The wider exercise of generating public policy in Pakistan is irreparably broken. That the State Bank or the SECP or Ministry of Commerce can generate new ideas and execute them is the anomaly, not the product of predictable, linear or transparent processes. This method of generating public policy brings with it great risks. The only risk-mitigating instrument the state seems to have developed in nearly 70 years is the National Accountability Bureau. Domestic and foreign investors don’t have the same compulsions as Pakistani politicians. They can simply exit the noise and make money in better places with greater security for themselves and their money.

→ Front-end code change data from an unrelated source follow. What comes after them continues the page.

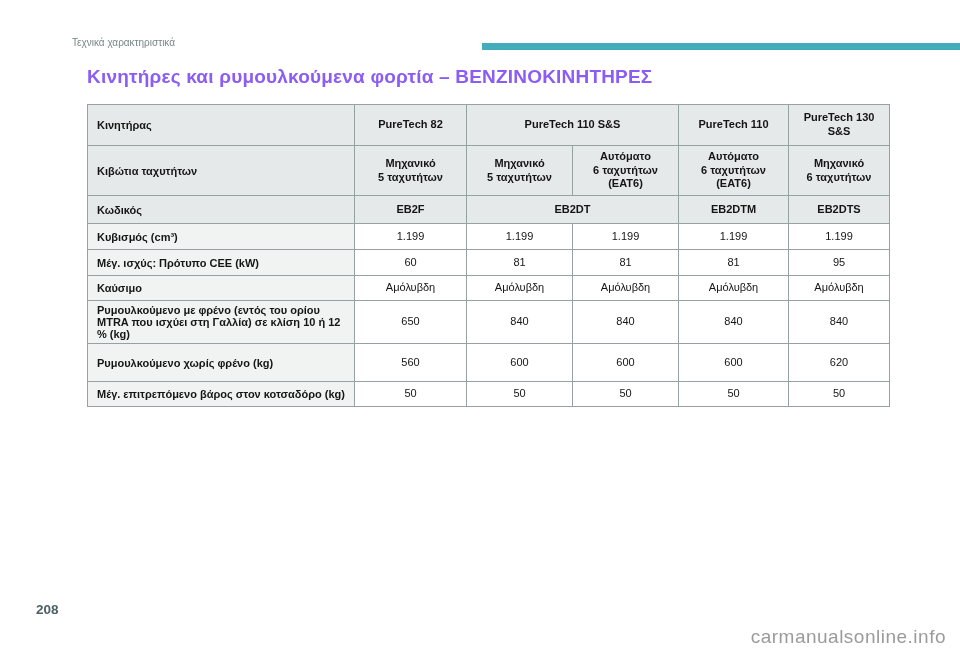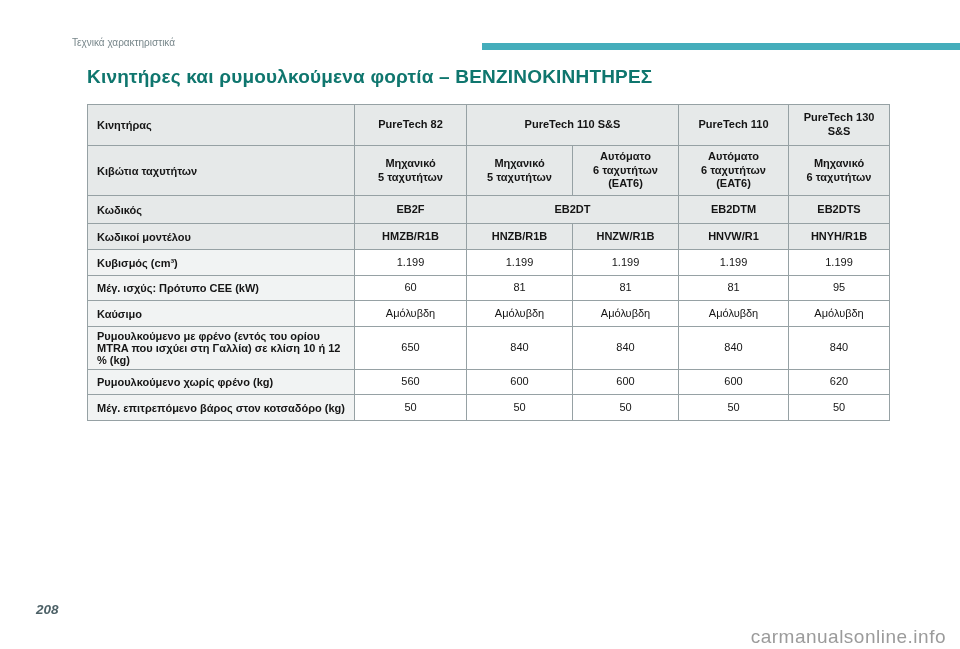"Κινητήρες και ρυμουλκούμενα φορτία –" .page-title { color: #0f766e -> #8b5cf6 }
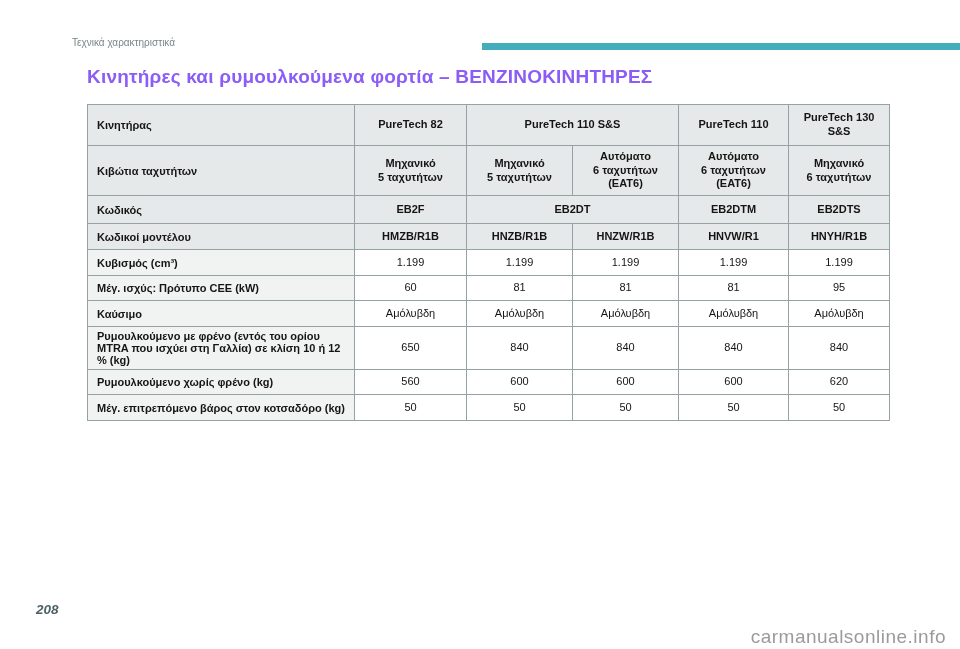"Κωδικοί μοντέλου" tr.hdr-row { html: <tr> <th>Κωδικοί μοντέλου</th> <td>HMZB/R1B</td> <td>HNZB/R1B</td> <td>HNZW/R1B</td> <td>HNVW/R1</td> <td>HNYH/R1B</td> </tr> -> none }
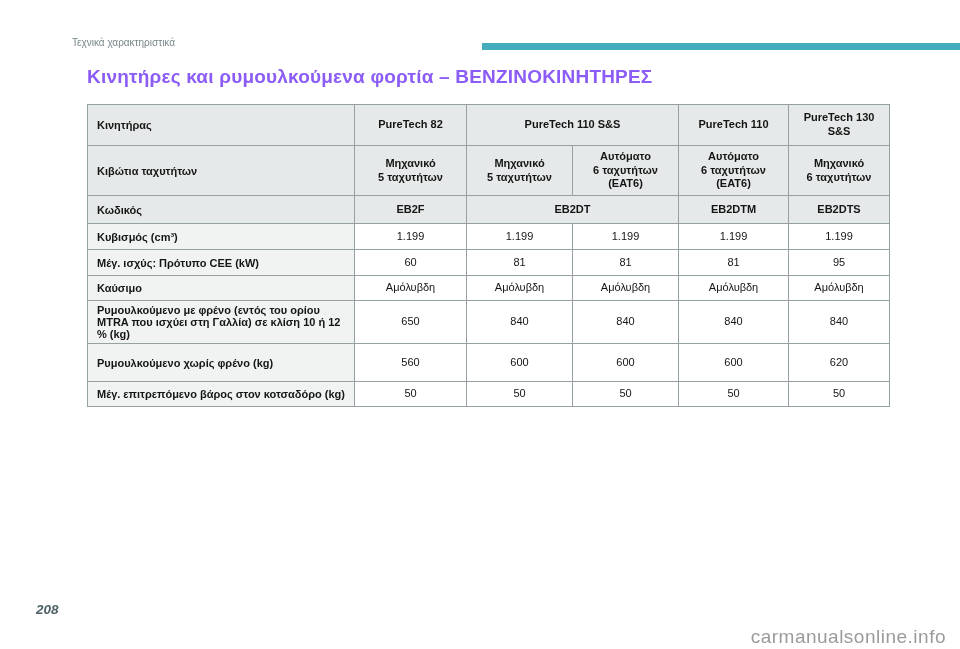"208" .page-number { font-style: italic -> none }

If the basic interactions and relationships between key cogs in the system are malfunctioning, or worse are ill defined to begin with, then such a system will generate failure, by default. There is a difference between entry level individuals responsible for functions that keep a system running and senior managers responsible for using operations data to monitor, course correct and re-design inputs. If the operations level doesn’t do its job, the managers can’t do theirs. But the responsibility for the operations level not doing its job is the managers’. In such infinite loops, if a system allows for a lack of accountability to become normalized, that system is condemned to failure.

Covid-19 has demonstrated how digital connectivity can fuel human interaction, financial transactions and basic societal and economic functionality. Yet it took over a month after the pandemic emergency for the government to declare telecommunications as an “essential service”. Many connectivity challenges in the early days of the pandemic lockdown could have been avoided by simply making that call sooner.

The role that the military and civilian leadership imagine for Pakistan, in the region, and around the world, is that of connective tissue. Pakistan, as an enabler of prosperity for its own people, the people of Afghanistan, the wider populace of Central Asia and beyond. This is exactly what China has already invested in through CPEC, and what the American leadership may be persuaded to invest in during the Biden Administration. This is a good vision for Pakistan. It is grand and it places people at the heart of economic growth – not through paranoia and guns and tanks, but through trade and commerce and connectivity.

The big question is whether a vision for such connectivity can be complete if Pakistanis themselves are left to check whether they have enough bars on their mobile phone signals, or worse if they are left without mobile phones. Connecting the grand vision for Pakistani security and economic growth with the domestic digitalization agenda is a function of national leadership – not a bureaucratic or technocratic one.

The writer is an analyst and commentator.